Thursday, July 26, 2007

Who are you people and what are you doing reading my blog?

Ever since I got an invisible hit counter for this blog in mid-March, I've been surprised to see that people actually read this thing. Of course, I'm talking about you. At my last count, there were 10-15 active Factor programmers in the universe, not counting the ones who do it in secret. Yet, for some reason, my blog gets around 25 unique hits a day, with a standard deviation of around 12 and a distribution skewed strongly to the right. (That's ignoring the outliers of the times I get Redditted, getting 400-500 hits in a day; if I include that, the standard deviation is higher than the mean!)

So, I'm just wondering: among those of you who aren't Factor programmers who I sorta know, what motivates you to read this? Where/how did you find it? I know you're out there, so I'd really like it if you commented. (In fact, I always like it when people comment, even stupid comments.) This isn't meant as interrogation. I'm just really curious and confused.

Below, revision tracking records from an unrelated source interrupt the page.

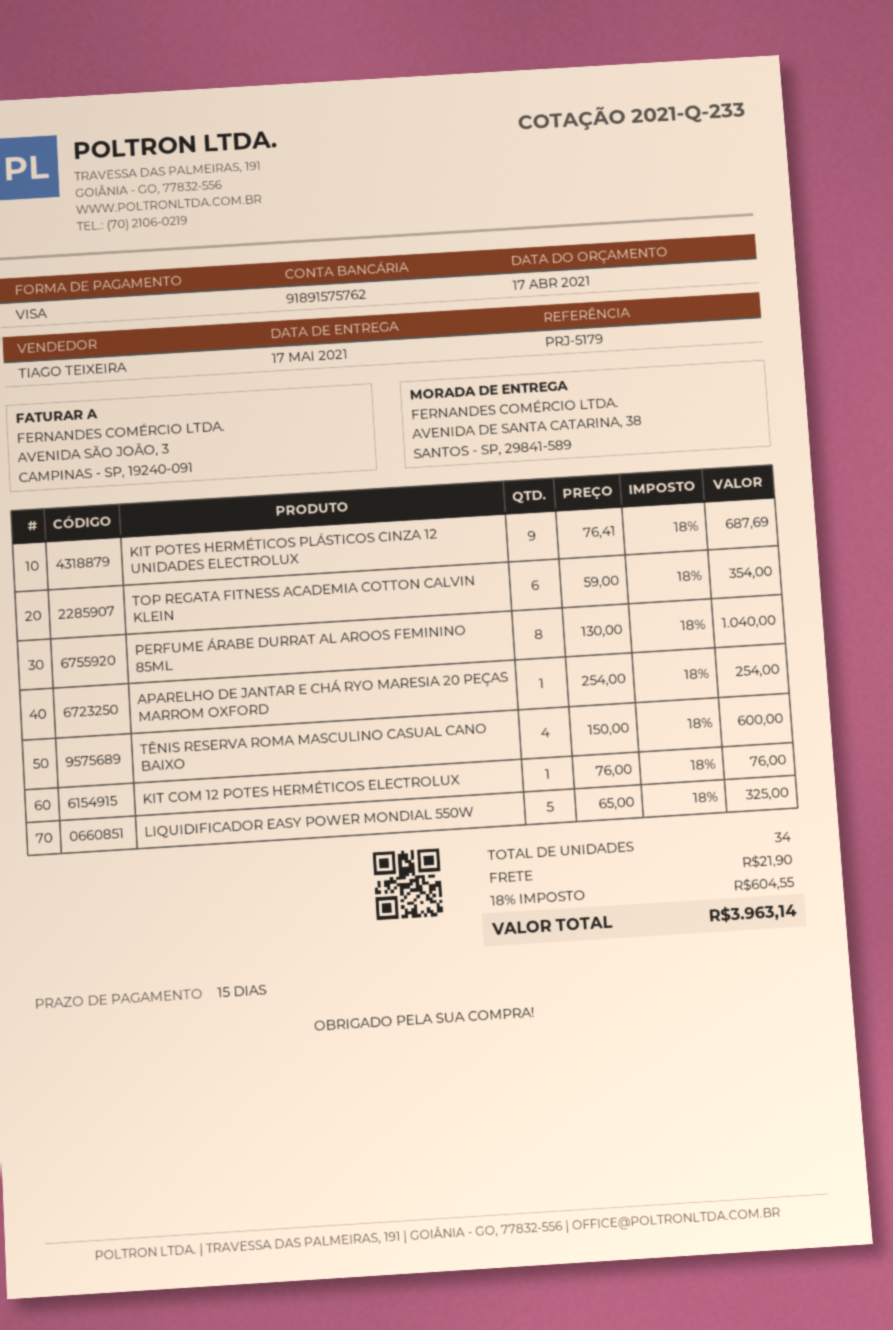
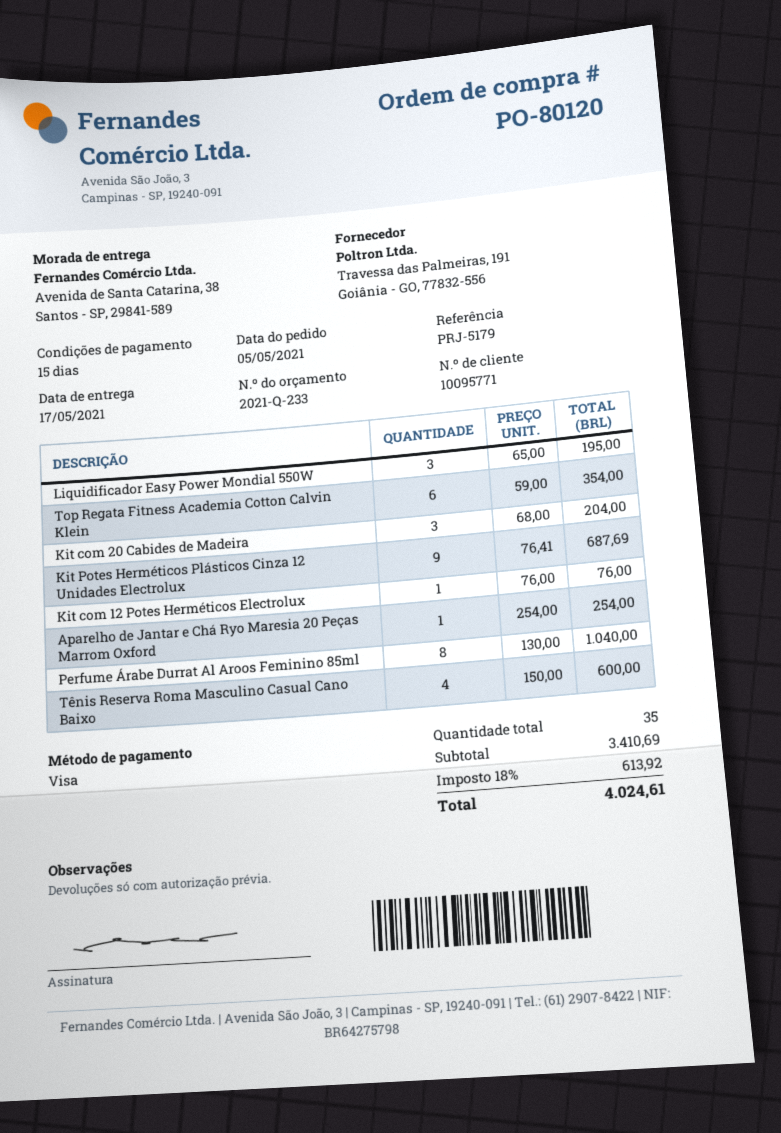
LIQUIDIFICADOR EASY POWER MONDIAL 550W: 5 x 65.00 = 325.00 -> 3 x 65.00 = 195.00
Kit com 20 Cabides de Madeira: none -> 3 x 68.00 = 204.00
total quantity: 34 -> 35
shipping: 21.90 -> none
tax: 18% = 604.55 -> 18% = 613.92
total: 3963.14 -> 4024.61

Update: Thanks for all of your comments! But it's never too late to write another.

9 comments:

Unknown said...

Your count is probably wrong. At least, I taught Factor to a dozen students in a course called "non-classical paradigms and languages", along with Scheme, Erlang and Haskell. Several students did their projects in Factor.

wtanksley said...

I'm on the Concatenative Languages mailing list... Factor is one of the more significant concatenative languages, so I'd like to kind of track it.

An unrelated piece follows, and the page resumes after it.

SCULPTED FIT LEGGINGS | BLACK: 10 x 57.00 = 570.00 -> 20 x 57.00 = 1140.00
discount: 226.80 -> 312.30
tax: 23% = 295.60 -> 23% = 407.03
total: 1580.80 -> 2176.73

Many of the topics you write on have some interest to me, from combinators to unicode.

Vincent Foley said...

I don't use Factor, but I find the language interesting.

Anonymous said...

I try to read everything related to concatenative languages.

Anonymous said...

hi, I think the reason I'm here is that the current dominating languages in the computing world, are too clumsy and unreadable, take any large c project.. even if everyone tries to keep the guidelines, and is really careful with his code, why should it be like this?
in my opinion the language itself should provide all this structure and abstractions so that people can program in a higher speed. (accelerate)

usually programmed functions are just algorithms and do not use an elegant or complete solution, that is coherent or built in, I think the language should integrate or unify high level and useful abstractions.

that's why I am interested in languages that do things differently and want to see if they can fulfill their potential in this way.
in factor, I like it that you don't have arguments to the functions (only as explanation) so the body of the function is really a building block, isolated. and can be built upon.
I am also not ashamed of my ugly code when it looks like that :))
and last thing, it brings a feeling of fun, like a new challenge or some game, because of the postfix and being based on stack - different thinking and very comfortable in my opinion. (the chaining or pipe-way flow control)
I like that it can still be efficient, and can accomplish so much in few words. the "libraries" are the right ones, developed at a relatively early stage. so it's nice to see the potential happening, and increasing itself.
I also feel it has a lower threshold, low learning curve for beginners, since it does things in the same way, in high level or low level.. i.e: has the same 'structure' and the features are used in the same way. so that is also an advantage.
I read your blog, because you are developing for it, and it's also interesting to see how big things are getting implemented with such a language. (for interest, and for practical, even though I only experimented a little and haven't coded anything with it yet)
it's interesting to see the way of handling the situation by dividing it and reasoning about it.
(and also I like your explanations, not condescending, in the eye-level and probably just talking to yourself, which is cool)
Thanks. hope it wasn't too boring for you to read. this is basically the "why".

Anonymous said...

I use C++,perl,python for work.
IN addition, I also use Erlang for some servers in work.
I want to pick up Lisp or something.
Factor interests me since it can deliever small application codes and has attibutes found in many modern languages.

I visit your blog to see how experts in Factor use or comment on Factor.

Thanks for creating this blog,
HP

Anonymous said...

A long time ago I built my first computer and discovered HP RPN calculators. The stack format is perfect for people who "see" the data being transformed. I have never become comfortable with the algebraic system or with wordy standard languages. The stack system suited me well.

Rich Dougherty said...

Hi Daniel

I'm lurking, keeping an eye on Factor. Keep up the good posts!

Rich

Anonymous said...

Hi, I found Factor several months ago, while I read about Joy(there is good blog about Joy and concatenative languages in Japan).
At that time, I was reading Haskell tutorials also, and the blog writer wrote "point-free" style seem to be similar to "concatenative" style. I agreed and searched for such language with better MacOSX support.
Factor is best for me, and I am now in learning curve(I do not know up/down).